Taylor Fladgate 40 Year Old Tawny ($215)
Even more intensity than the previous Tawny’s, as expected. Orange blossoms, quince marmalade, modeling clay and nutty resin-y notes. It is decadently concentrated with cedar and toasted spice, yellow raisins and a honeyed weight and sweetness followed by a long and powerful finish.
Pair: Caramel desserts, figs, pecan pie, dried fruit, baklava.
Taylor Fladgate Limited Edition 1964 Very Old Single Harvest Tawny ($280) When else can you buy a 50-year-old wine – especially for under $300?

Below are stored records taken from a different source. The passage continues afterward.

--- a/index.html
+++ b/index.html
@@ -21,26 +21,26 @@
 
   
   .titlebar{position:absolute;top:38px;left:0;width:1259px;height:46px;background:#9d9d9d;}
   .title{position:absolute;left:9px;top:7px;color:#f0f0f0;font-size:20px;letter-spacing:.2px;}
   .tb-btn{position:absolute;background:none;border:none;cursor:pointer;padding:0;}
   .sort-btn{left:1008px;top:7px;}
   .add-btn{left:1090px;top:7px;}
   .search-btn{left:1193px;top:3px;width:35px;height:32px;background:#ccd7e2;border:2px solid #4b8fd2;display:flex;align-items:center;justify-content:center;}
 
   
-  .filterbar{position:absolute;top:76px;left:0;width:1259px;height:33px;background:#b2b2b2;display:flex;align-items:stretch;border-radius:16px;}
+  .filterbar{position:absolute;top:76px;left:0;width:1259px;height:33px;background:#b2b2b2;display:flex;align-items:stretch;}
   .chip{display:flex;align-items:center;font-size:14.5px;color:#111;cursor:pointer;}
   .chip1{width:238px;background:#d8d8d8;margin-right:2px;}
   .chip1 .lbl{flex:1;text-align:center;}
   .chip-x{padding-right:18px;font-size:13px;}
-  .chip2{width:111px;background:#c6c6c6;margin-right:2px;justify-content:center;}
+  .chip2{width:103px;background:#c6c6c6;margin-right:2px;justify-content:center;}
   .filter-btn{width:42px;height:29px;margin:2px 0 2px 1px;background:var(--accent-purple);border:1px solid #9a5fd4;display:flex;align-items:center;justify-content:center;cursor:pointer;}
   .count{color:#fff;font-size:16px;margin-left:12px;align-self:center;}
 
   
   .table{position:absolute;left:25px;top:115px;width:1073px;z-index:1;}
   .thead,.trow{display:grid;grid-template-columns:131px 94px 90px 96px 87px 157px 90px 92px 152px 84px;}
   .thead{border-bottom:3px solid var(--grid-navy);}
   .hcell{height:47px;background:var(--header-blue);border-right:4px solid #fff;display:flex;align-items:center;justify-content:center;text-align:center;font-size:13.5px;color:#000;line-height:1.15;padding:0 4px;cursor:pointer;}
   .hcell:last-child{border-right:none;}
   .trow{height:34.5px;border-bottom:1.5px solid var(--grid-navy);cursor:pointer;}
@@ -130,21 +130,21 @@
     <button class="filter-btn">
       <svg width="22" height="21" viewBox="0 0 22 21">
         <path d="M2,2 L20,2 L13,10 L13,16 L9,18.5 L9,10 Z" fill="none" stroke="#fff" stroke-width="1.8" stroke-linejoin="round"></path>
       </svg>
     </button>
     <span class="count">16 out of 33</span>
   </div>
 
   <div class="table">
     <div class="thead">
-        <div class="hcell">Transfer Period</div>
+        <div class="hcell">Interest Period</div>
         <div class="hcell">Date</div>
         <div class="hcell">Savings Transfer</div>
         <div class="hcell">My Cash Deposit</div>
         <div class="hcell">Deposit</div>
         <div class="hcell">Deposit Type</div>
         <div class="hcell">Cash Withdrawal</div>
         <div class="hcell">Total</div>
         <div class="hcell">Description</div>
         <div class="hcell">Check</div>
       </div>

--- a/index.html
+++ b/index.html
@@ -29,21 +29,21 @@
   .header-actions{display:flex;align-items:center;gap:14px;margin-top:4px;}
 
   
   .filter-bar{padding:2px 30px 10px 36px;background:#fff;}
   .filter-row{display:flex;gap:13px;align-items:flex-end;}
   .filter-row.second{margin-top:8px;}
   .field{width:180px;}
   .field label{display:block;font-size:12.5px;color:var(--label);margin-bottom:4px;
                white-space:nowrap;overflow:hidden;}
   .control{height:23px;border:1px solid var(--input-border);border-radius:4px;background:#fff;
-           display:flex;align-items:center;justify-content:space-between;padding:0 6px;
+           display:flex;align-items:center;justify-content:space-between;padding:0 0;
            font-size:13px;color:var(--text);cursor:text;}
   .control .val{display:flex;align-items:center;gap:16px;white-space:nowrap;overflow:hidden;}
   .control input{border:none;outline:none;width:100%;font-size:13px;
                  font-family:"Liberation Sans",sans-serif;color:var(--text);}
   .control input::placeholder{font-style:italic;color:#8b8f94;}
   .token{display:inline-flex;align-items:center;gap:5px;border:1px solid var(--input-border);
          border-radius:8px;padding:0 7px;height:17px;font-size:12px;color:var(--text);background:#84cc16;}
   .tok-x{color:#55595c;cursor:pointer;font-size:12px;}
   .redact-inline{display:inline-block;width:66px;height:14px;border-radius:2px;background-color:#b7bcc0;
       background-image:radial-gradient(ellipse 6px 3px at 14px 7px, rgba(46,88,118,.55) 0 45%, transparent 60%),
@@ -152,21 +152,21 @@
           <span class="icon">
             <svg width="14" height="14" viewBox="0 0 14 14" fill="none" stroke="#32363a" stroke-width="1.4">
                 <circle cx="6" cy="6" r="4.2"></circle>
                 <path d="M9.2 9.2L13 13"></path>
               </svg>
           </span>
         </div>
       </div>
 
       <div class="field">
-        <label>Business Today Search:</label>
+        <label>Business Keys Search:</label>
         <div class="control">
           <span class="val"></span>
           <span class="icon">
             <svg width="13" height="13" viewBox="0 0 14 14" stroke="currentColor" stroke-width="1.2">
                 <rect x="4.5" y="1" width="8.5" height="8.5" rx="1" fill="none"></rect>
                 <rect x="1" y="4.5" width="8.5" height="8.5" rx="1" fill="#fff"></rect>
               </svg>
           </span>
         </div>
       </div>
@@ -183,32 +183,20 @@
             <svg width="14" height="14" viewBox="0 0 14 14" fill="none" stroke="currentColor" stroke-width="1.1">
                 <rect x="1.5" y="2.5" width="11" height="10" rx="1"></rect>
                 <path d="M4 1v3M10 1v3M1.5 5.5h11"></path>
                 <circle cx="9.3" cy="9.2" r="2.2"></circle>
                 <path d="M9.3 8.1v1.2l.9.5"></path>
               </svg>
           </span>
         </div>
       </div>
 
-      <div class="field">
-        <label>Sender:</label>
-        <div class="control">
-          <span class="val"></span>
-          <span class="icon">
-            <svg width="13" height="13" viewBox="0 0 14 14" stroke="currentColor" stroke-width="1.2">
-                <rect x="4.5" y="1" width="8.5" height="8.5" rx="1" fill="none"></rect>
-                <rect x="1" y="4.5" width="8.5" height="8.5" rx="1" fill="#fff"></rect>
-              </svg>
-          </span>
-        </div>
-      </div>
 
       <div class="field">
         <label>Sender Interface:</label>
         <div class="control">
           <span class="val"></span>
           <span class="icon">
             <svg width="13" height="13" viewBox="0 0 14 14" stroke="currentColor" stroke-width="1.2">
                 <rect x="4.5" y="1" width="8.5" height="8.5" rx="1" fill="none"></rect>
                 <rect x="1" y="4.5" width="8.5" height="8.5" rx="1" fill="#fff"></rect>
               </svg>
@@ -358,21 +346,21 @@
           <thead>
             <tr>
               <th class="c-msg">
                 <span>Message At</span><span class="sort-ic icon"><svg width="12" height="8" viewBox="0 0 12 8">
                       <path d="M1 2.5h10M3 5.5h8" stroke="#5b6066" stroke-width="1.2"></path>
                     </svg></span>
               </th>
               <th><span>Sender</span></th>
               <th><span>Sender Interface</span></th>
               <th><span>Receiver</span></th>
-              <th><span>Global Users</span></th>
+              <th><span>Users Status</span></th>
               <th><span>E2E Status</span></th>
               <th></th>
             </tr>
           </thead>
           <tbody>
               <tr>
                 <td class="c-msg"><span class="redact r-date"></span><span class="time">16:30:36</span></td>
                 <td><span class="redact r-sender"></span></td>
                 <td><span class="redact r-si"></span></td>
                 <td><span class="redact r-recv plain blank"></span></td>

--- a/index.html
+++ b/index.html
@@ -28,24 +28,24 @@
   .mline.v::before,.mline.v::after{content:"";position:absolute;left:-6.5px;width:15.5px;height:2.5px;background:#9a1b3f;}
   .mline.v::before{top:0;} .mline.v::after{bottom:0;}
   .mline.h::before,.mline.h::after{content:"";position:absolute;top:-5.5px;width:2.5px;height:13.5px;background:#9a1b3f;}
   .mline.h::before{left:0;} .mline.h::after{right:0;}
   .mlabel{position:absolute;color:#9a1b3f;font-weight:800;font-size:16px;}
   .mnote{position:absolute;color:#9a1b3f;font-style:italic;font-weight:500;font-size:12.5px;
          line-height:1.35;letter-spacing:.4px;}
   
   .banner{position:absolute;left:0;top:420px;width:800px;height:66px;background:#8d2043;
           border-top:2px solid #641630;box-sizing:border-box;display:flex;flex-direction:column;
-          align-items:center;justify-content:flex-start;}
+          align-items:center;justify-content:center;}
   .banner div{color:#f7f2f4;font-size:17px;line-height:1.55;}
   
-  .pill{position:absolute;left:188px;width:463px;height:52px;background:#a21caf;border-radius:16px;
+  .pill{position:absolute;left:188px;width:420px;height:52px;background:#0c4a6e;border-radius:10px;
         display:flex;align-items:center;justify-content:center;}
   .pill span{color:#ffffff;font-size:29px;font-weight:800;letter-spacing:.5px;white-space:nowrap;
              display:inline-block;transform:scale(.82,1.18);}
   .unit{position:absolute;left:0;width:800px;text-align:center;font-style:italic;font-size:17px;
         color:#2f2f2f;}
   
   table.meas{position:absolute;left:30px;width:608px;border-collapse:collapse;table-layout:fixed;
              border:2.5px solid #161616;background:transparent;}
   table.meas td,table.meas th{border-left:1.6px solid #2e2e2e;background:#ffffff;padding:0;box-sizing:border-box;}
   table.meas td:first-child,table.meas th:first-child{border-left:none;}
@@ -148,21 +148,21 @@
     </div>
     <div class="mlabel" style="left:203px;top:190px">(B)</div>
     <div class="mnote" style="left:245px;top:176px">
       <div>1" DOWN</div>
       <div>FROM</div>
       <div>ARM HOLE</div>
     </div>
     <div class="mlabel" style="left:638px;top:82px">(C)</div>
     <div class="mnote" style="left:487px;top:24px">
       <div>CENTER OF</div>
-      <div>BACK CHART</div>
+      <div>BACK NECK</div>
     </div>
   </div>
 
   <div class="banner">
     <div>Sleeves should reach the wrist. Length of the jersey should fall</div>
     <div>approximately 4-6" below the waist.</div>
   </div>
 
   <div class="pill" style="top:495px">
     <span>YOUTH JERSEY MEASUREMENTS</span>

This is the first of an annual release of 50 year old wines under this label.
The colour of amber with olive glints (photo: right) it has a leesy, scents-of-the-cellar nose with cedar cigar box and exotic spices. The palate offers caramel, dried quince and orange peel with pipe tobacco flavours. Still amazingly fresh – a wonderfully expressive and well-aged Tawny Port.
Pair: Cheeses such as - Pecorino Romano or Compte or crème brûlée, pecan pie and marzipan desserts.
Cheese and Port
Taylor Fladgate (Taylor's) suggests:
Late Bottled Vintage Port
(LBV): Stilton, Valencay, Sainte-Maure, Crottin de Chavignol, Caprino and Castelo Branco
: Farmhouse Cheddar, Comte, Gouda, Pecorino
: Roquefort, Stilton, Cashel Blue, Gorgonzola and Saint Agur Blue
For more cheese selections visit WineDiva's Cheese Page
A Little Extra Trivia
Portugal has more indigenous varieties per square kilometer than any other country, including Italy.
There are 250 native grape varieties in Portugal.
Portugal is one-eighth the size of British Columbia
Sales of Portuguese wines in Canada are up 5-6%
Fonseca Guimaraens says he has 11 different grape varieties (including the four mentioned above) in his vineyards and the vineyards are dry farmed.
Another great thing about Tawny Ports are they've been around so long (aged) already, they'll last 4-6 weeks after opening. Simply re-cork and refrigerate.
Try Tawny Port on ice for a refreshing summer beverage.